### Exercise aim
Lines to restate from the data below: from the one containing "row order: Country descending" to the one containing "Haiti | tax rev.: 18.60 -> 58.63", both included. Give them again exactly, and only them.

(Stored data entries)

^^^^^^^^

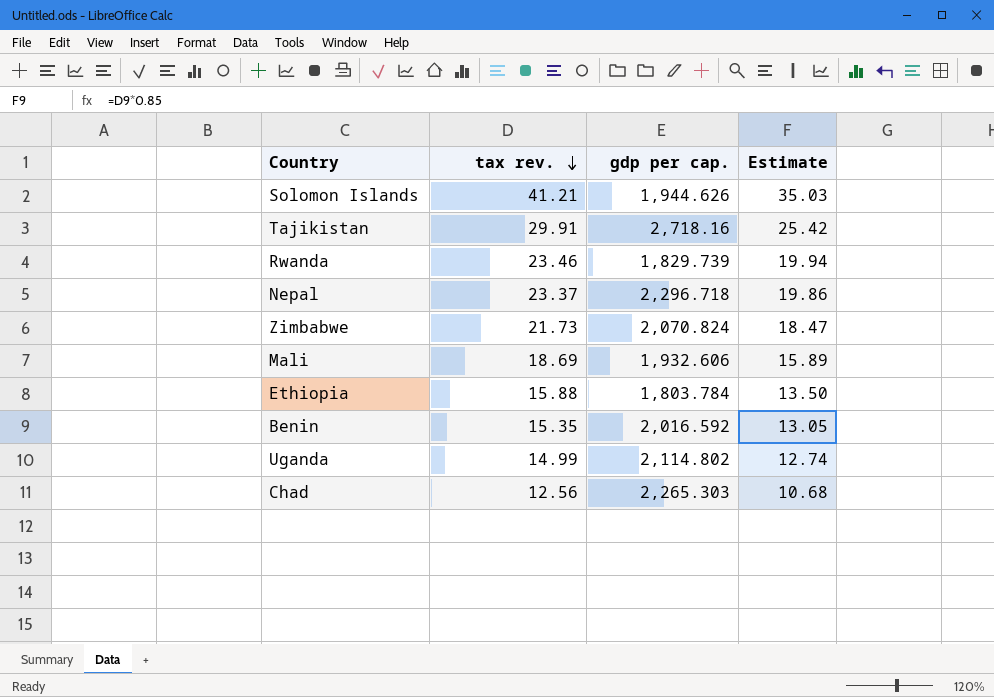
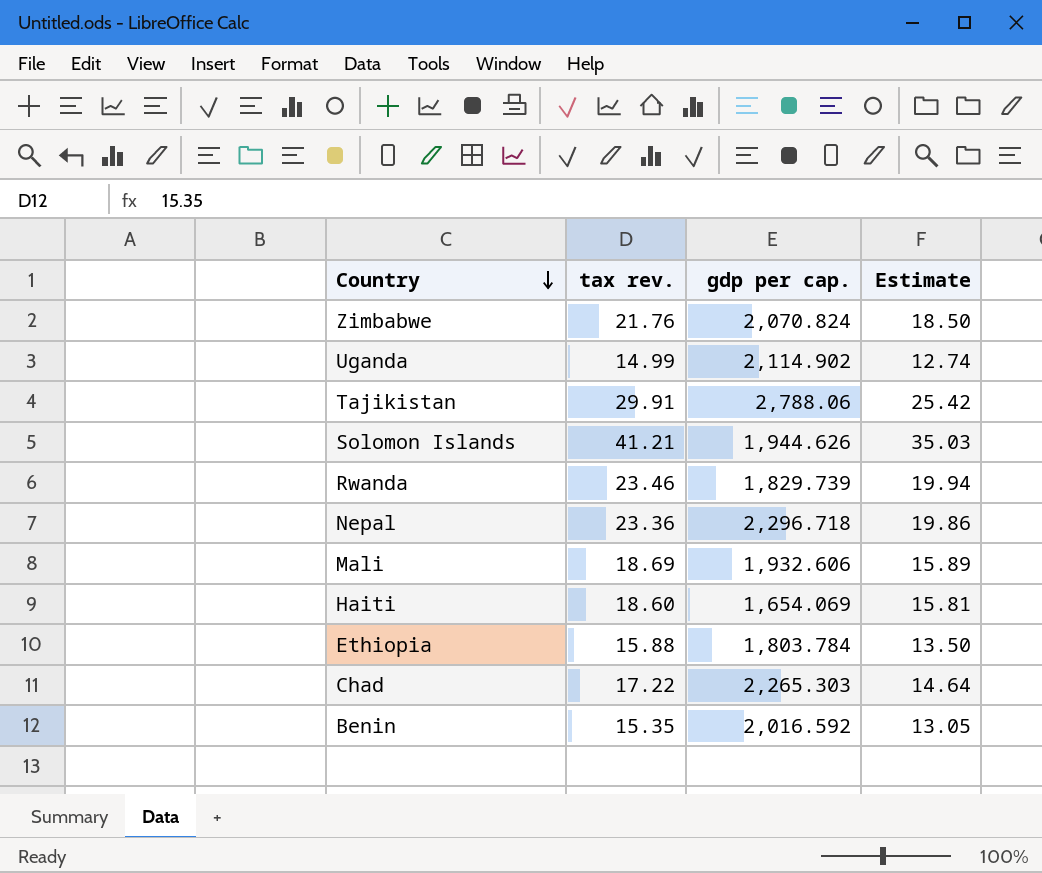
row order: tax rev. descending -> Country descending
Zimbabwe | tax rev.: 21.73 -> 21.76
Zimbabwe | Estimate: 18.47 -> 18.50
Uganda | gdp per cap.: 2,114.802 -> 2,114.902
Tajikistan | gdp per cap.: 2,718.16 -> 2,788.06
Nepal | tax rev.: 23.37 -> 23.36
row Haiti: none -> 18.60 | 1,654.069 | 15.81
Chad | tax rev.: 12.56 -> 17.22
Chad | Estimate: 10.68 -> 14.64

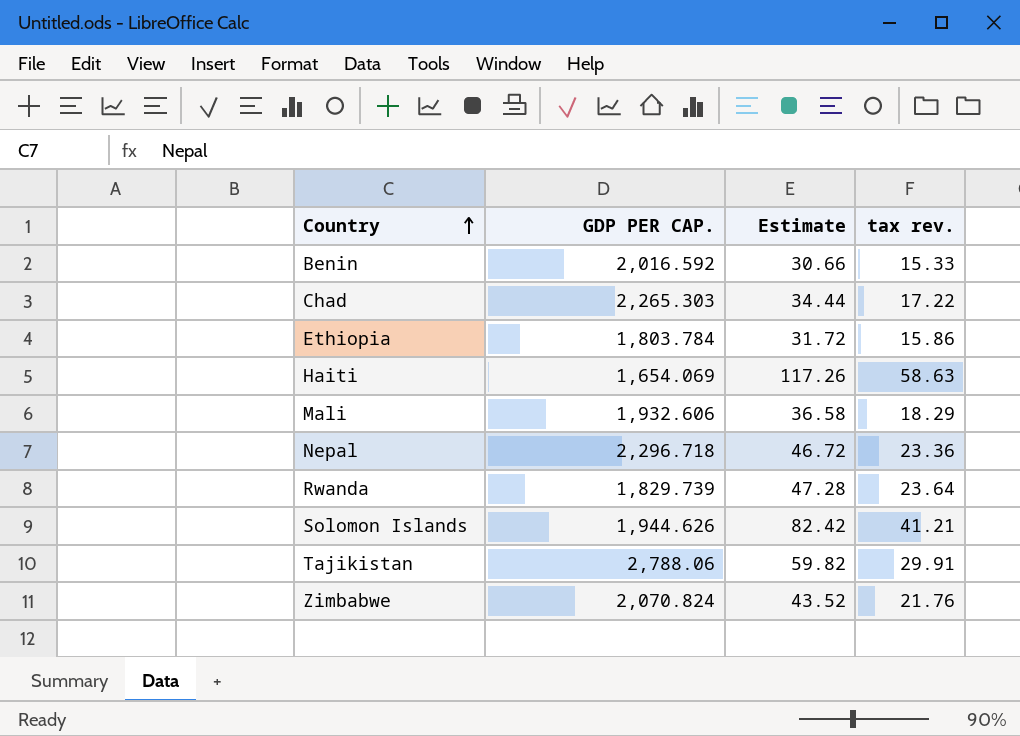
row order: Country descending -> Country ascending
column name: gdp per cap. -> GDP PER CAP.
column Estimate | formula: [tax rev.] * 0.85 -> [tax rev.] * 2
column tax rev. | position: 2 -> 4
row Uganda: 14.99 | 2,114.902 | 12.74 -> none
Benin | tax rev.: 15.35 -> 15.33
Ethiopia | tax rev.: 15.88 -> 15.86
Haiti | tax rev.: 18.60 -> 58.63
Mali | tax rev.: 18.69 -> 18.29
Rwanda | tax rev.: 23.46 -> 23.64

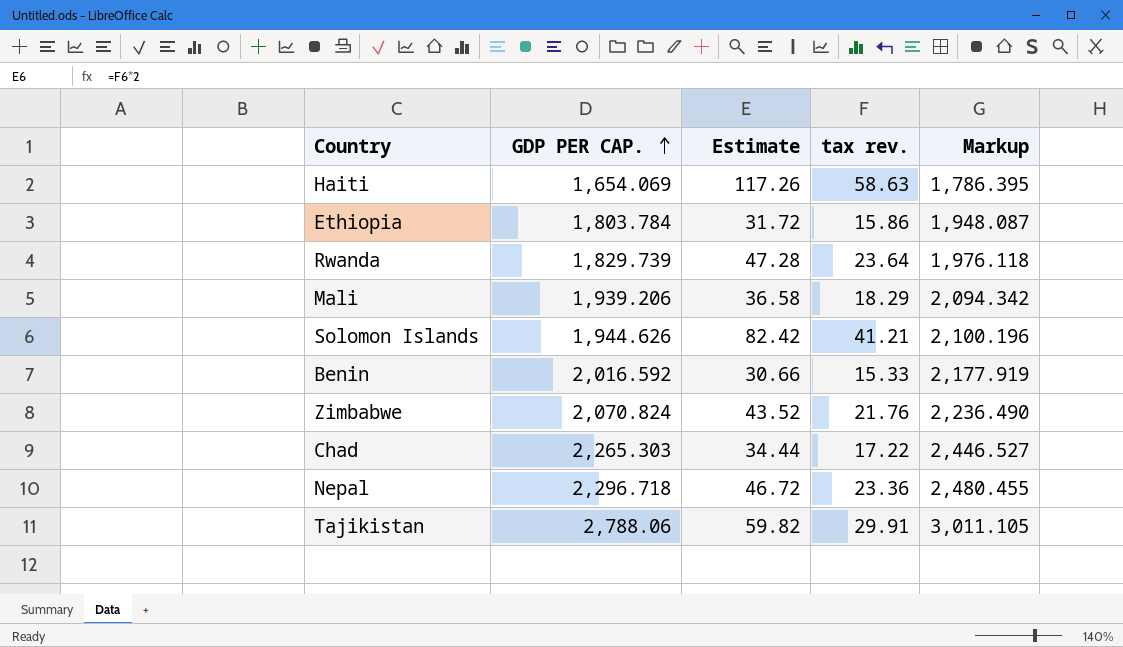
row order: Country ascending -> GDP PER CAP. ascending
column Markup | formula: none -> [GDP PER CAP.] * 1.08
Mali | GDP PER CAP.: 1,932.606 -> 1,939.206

^^^^^^^^

### Result of the exercise
row order: Country descending -> Country ascending
column name: gdp per cap. -> GDP PER CAP.
column Estimate | formula: [tax rev.] * 0.85 -> [tax rev.] * 2
column tax rev. | position: 2 -> 4
row Uganda: 14.99 | 2,114.902 | 12.74 -> none
Benin | tax rev.: 15.35 -> 15.33
Ethiopia | tax rev.: 15.88 -> 15.86
Haiti | tax rev.: 18.60 -> 58.63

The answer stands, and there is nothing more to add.